1. Financial & Corporate
- Accounting & Financial Operations - risks related to accounting loss, value of intangible assets, financial statements, value of intangible assets, financial reporting, estimates, guidance, company profitability, dividends, fluctuating results.
- Share Price & Shareholder Rights – risks related to things that impact share prices and the rights of shareholders, including analyst ratings, major shareholder activity, trade volatility, liquidity of shares, anti-takeover provisions, international listing, dual listing.
- Debt & Financing – risks related to debt, funding, financing and interest rates, financial investments.
- Corporate Activity and Growth – risks related to restructuring, M&As, joint ventures, execution of corporate strategy, strategic alliances.
2. Legal & Regulatory
- Litigation and Legal Liabilities – risks related to litigation/ lawsuits against the company.
- Regulation – risks related to compliance, GDPR, and new legislation.
- Environmental / Social – risks related to environmental regulation and to data privacy.
- Taxation & Government Incentives – risks related to taxation and changes in government incentives.
3. Production
- Costs – risks related to costs of production including commodity prices, future contracts, inventory.
- Supply Chain – risks related to the company’s suppliers.
- Manufacturing – risks related to the company’s manufacturing process including product quality and product recalls.

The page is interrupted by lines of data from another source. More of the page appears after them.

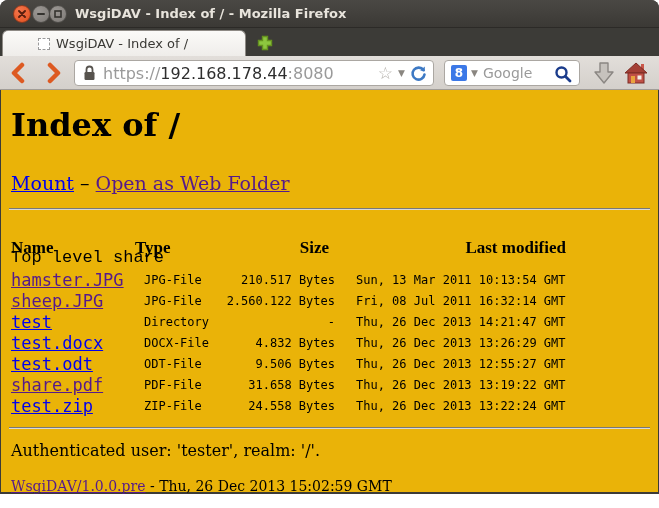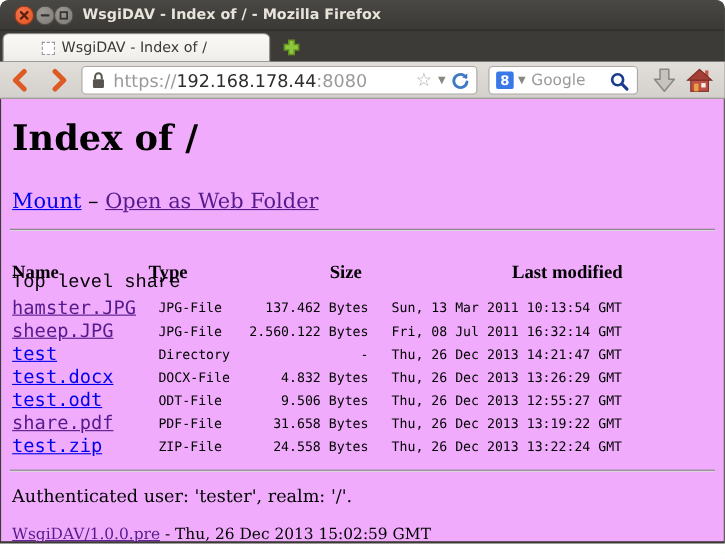--- a/index.html
+++ b/index.html
@@ -46,21 +46,21 @@
     color:#fff; font-size:12px; font-weight:bold; text-align:center; line-height:16px; }
   .searchbox .caret { margin-left:4px; }
   .searchinput { border:none; outline:none; background:transparent; width:62px; margin-left:5px;
     font-size:14px; color:#444; font-family:"DejaVu Sans", sans-serif; }
   .searchinput::placeholder { color:#9a9a9a; opacity:1; }
   .mag { position:absolute; right:7px; top:4px; }
   .toolicon { position:absolute; top:4px; width:28px; height:26px; display:flex; align-items:center; justify-content:center; }
   .toolicon.dl { left:590px; } .toolicon.home { left:622px; }
 
   
-  .content { position:absolute; left:1px; right:1px; top:90px; bottom:2px; background:#f0abfc;
+  .content { position:absolute; left:1px; right:1px; top:90px; bottom:2px; background:#eab308;
     font-family:"DejaVu Serif", serif; color:#000; }
   .h1 { position:absolute; left:10px; top:16px; font-size:32px; font-weight:bold; font-family:"DejaVu Serif", serif; }
   .mountline { position:absolute; left:10px; top:82px; font-size:19px; }
   a.lnk { text-decoration:underline; color:#0000ee; cursor:pointer; }
   a.lnk.visited { color:#551a8b; }
   .hr { position:absolute; left:8px; right:8px; height:2px;
     border-top:1px solid #787878; border-bottom:1px solid #d9d9d9; }
   .hr1 { top:118px; } .hr2 { top:337px; }
   .thead { position:absolute; left:0; right:0; top:148px; height:22px;
     font-size:17px; font-weight:bold; font-family:Liberation Serif, serif; }
@@ -181,21 +181,21 @@
       <span class="h-type">Type</span>
       <span class="h-size">Size</span>
       <span class="h-mod">Last modified</span>
     </div>
 
     <div class="note">Top level share</div>
 
     <div class="trow" style="top:180px">
       <a class="lnk c-name visited">hamster.JPG</a>
       <span class="c-type">JPG-File</span>
-      <span class="c-size">137.462 Bytes</span>
+      <span class="c-size">210.517 Bytes</span>
       <span class="c-date">Sun, 13 Mar 2011 10:13:54 GMT</span>
     </div>
     <div class="trow" style="top:201px">
       <a class="lnk c-name visited">sheep.JPG</a>
       <span class="c-type">JPG-File</span>
       <span class="c-size">2.560.122 Bytes</span>
       <span class="c-date">Fri, 08 Jul 2011 16:32:14 GMT</span>
     </div>
     <div class="trow" style="top:222px">
       <a class="lnk c-name">test</a>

- Human Capital – risks related to recruitment, training and retention of key employees, employee relationships & unions labor disputes, pension, and post retirement benefits, medical, health and welfare benefits, employee misconduct, employee litigation.
4. Technology & Innovation
- Innovation / R&D – risks related to innovation and new product development.

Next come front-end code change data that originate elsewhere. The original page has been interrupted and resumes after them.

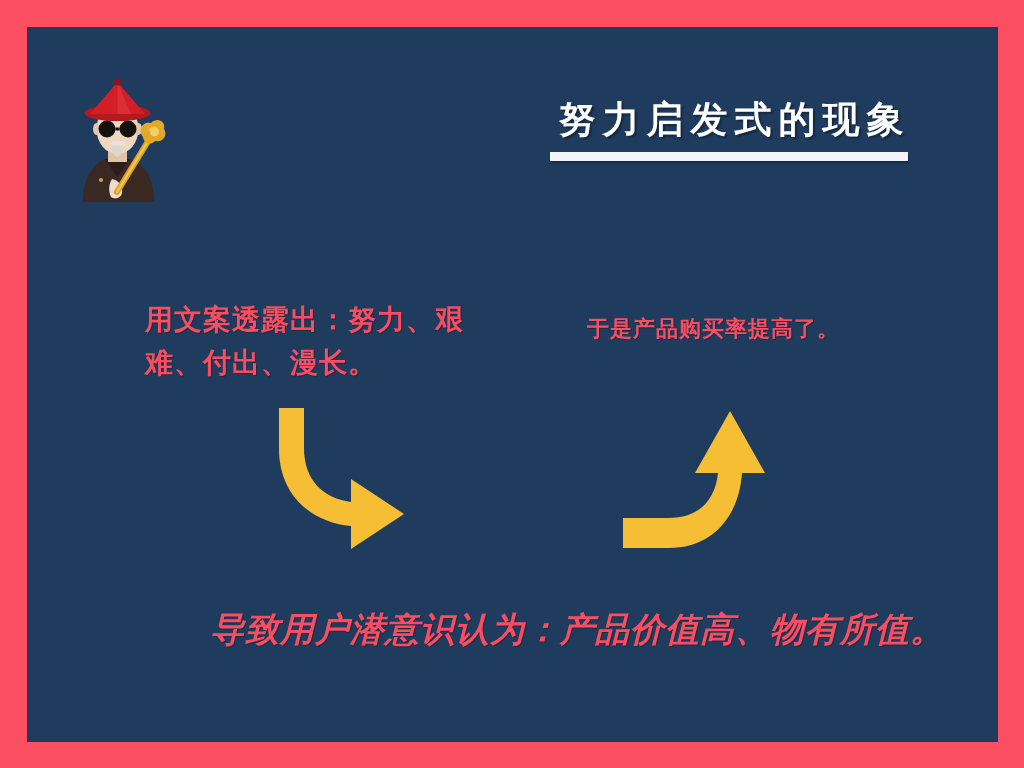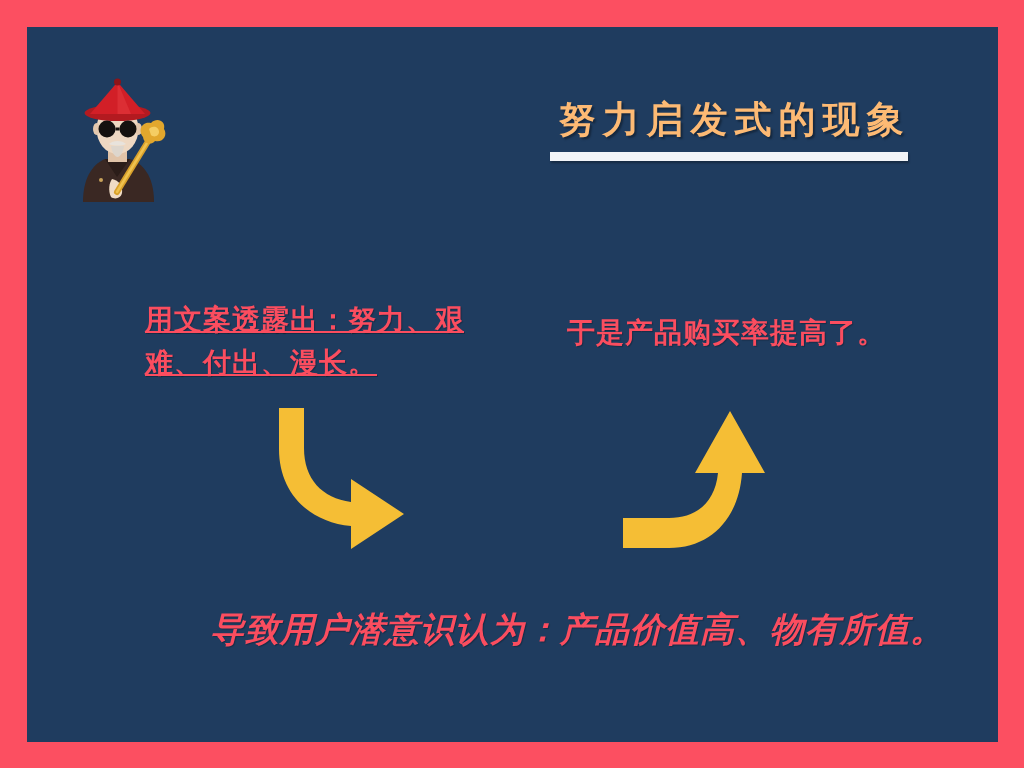--- a/index.html
+++ b/index.html
@@ -56,21 +56,21 @@
     position: absolute;
     left: 515px;
     top: 70px;
     width: 385px;
     text-align: center;
   }
   #title-text {
     font-size: 37px;
     font-weight: bold;
     letter-spacing: 7px;
-    color: #fdba74;
+    color: #ffffff;
     font-family: "Liberation Serif", "DejaVu Serif", serif;
     text-shadow: 2px 2px 2px rgba(0,0,0,0.35);
     white-space: nowrap;
     line-height: 1.25;
   }
   #title-rule {
     margin-top: 9px;
     margin-left: 8px;
     width: 358px;
     height: 9px;
@@ -86,27 +86,26 @@
     font-family: "Liberation Serif", "DejaVu Serif", serif;
     text-shadow: 1px 1px 1px rgba(0,0,0,0.25);
   }
   #text-cause {
     left: 118px;
     top: 272px;
     width: 330px;
     font-size: 28px;
     line-height: 1.52;
     letter-spacing: 1px;
-    text-decoration: underline;
   }
   #text-effect {
-    left: 540px;
+    left: 560px;
     top: 285px;
     width: 380px;
-    font-size: 28px;
+    font-size: 22px;
     line-height: 1.5;
     letter-spacing: 1px;
     white-space: nowrap;
   }
   #text-conclusion {
     left: 183px;
     top: 578px;
     width: 700px;
     font-size: 34px;
     line-height: 1.45;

- Technology – risks related to the company’s reliance on technology.
- Cyber Security – risks related to securing the company’s digital assets and from cyber attacks.
- Trade Secrets & Patents – risks related to the company’s ability to protect its intellectual property and to infringement claims against the company as well as piracy and unlicensed copying.
5. Ability to Sell
- Demand – risks related to the demand of the company’s goods and services including seasonality, reliance on key customers.
- Competition – risks related to the company’s competition including substitutes.
- Sales & Marketing – risks related to sales, marketing, and distribution channels, pricing, and market penetration.
- Brand & Reputation – risks related to the company’s brand and reputation.
6. Macro & Political
- Economy & Political Environment – risks related to changes in economic and political conditions.
- Natural and Human Disruptions – risks related to catastrophes, floods, storms, terror, earthquakes, coronavirus pandemic/COVID-19.
- International Operations – risks related to the global nature of the company.
- Capital Markets – risks related to exchange rates and trade, cryptocurrency.